--- AIM OF THE TASK ---
In the entries below, which lines run from the one containing "row order: Percentage Change descending" to the one containing "Caudate L | Index: 0.250 -> 0.112"? Copy exactly those lines, ends included, and no others.

--- SUPPLIED ENTRIES ---

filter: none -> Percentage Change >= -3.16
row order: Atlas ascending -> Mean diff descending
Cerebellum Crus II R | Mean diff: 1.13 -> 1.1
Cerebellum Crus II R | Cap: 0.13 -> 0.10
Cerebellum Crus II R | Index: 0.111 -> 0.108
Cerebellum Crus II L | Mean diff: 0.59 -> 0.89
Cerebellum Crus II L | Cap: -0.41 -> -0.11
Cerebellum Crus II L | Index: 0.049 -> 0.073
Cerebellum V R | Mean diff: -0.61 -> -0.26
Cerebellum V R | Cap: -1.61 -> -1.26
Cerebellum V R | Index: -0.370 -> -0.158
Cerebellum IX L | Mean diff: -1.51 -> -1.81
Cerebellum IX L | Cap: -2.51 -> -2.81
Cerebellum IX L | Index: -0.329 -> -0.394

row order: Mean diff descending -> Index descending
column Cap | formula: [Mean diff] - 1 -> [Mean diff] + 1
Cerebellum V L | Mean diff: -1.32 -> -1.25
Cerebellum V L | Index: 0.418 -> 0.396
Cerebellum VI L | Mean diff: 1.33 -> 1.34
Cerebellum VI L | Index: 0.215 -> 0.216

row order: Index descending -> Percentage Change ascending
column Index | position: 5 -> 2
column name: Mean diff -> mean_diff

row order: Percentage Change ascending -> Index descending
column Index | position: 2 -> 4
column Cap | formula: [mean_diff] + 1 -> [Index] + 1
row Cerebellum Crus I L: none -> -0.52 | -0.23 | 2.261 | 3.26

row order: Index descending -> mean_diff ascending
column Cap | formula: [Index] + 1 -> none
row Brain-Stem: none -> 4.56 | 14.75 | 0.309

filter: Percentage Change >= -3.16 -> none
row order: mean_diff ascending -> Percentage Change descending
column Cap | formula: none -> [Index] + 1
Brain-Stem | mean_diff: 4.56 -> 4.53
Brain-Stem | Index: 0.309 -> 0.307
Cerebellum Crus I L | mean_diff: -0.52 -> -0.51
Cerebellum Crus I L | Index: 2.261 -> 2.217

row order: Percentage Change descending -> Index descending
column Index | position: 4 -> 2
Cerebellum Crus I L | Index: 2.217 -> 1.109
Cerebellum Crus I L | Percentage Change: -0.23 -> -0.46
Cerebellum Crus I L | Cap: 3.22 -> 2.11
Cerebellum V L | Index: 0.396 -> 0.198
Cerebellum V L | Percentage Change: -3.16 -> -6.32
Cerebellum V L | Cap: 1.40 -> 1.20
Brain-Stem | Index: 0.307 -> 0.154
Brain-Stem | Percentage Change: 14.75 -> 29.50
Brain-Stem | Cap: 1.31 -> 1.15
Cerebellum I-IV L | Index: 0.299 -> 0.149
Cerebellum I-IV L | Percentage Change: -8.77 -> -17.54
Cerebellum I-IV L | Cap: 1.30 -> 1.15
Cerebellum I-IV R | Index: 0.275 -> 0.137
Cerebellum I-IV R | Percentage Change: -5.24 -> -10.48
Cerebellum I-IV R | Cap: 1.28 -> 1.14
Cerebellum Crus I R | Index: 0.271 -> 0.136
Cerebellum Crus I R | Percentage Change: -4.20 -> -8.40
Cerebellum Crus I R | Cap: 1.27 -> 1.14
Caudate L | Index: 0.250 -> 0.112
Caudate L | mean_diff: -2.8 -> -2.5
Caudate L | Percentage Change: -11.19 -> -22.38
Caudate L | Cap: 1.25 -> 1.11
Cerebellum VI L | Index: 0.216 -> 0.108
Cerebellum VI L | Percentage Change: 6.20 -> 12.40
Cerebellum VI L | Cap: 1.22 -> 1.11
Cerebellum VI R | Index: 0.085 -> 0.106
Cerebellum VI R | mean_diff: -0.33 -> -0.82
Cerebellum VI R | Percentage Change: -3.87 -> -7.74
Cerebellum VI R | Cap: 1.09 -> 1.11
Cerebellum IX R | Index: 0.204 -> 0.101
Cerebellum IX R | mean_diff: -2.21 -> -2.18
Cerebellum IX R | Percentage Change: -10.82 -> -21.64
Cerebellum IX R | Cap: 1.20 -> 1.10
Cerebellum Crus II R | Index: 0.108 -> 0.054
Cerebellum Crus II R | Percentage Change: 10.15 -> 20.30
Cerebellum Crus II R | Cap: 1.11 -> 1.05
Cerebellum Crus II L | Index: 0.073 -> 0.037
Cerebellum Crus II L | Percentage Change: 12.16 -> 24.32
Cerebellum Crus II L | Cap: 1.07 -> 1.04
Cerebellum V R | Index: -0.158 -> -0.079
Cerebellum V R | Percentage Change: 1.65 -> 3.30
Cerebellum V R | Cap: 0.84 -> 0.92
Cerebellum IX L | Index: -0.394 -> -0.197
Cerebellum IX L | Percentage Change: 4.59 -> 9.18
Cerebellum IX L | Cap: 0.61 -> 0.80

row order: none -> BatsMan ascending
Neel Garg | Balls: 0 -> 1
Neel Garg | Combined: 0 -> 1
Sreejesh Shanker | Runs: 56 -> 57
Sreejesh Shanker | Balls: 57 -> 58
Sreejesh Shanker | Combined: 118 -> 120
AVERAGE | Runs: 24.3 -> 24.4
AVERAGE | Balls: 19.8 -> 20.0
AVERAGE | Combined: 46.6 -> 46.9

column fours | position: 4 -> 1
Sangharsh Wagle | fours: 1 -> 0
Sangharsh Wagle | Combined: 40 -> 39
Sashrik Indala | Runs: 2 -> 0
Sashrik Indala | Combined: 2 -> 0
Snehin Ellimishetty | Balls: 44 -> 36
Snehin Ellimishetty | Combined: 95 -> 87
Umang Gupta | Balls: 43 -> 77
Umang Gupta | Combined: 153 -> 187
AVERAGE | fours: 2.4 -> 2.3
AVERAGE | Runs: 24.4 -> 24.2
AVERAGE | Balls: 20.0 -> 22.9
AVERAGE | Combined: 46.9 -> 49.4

--- ANSWER TO THIS PROBLEM ---
row order: Percentage Change descending -> Index descending
column Index | position: 4 -> 2
Cerebellum Crus I L | Index: 2.217 -> 1.109
Cerebellum Crus I L | Percentage Change: -0.23 -> -0.46
Cerebellum Crus I L | Cap: 3.22 -> 2.11
Cerebellum V L | Index: 0.396 -> 0.198
Cerebellum V L | Percentage Change: -3.16 -> -6.32
Cerebellum V L | Cap: 1.40 -> 1.20
Brain-Stem | Index: 0.307 -> 0.154
Brain-Stem | Percentage Change: 14.75 -> 29.50
Brain-Stem | Cap: 1.31 -> 1.15
Cerebellum I-IV L | Index: 0.299 -> 0.149
Cerebellum I-IV L | Percentage Change: -8.77 -> -17.54
Cerebellum I-IV L | Cap: 1.30 -> 1.15
Cerebellum I-IV R | Index: 0.275 -> 0.137
Cerebellum I-IV R | Percentage Change: -5.24 -> -10.48
Cerebellum I-IV R | Cap: 1.28 -> 1.14
Cerebellum Crus I R | Index: 0.271 -> 0.136
Cerebellum Crus I R | Percentage Change: -4.20 -> -8.40
Cerebellum Crus I R | Cap: 1.27 -> 1.14
Caudate L | Index: 0.250 -> 0.112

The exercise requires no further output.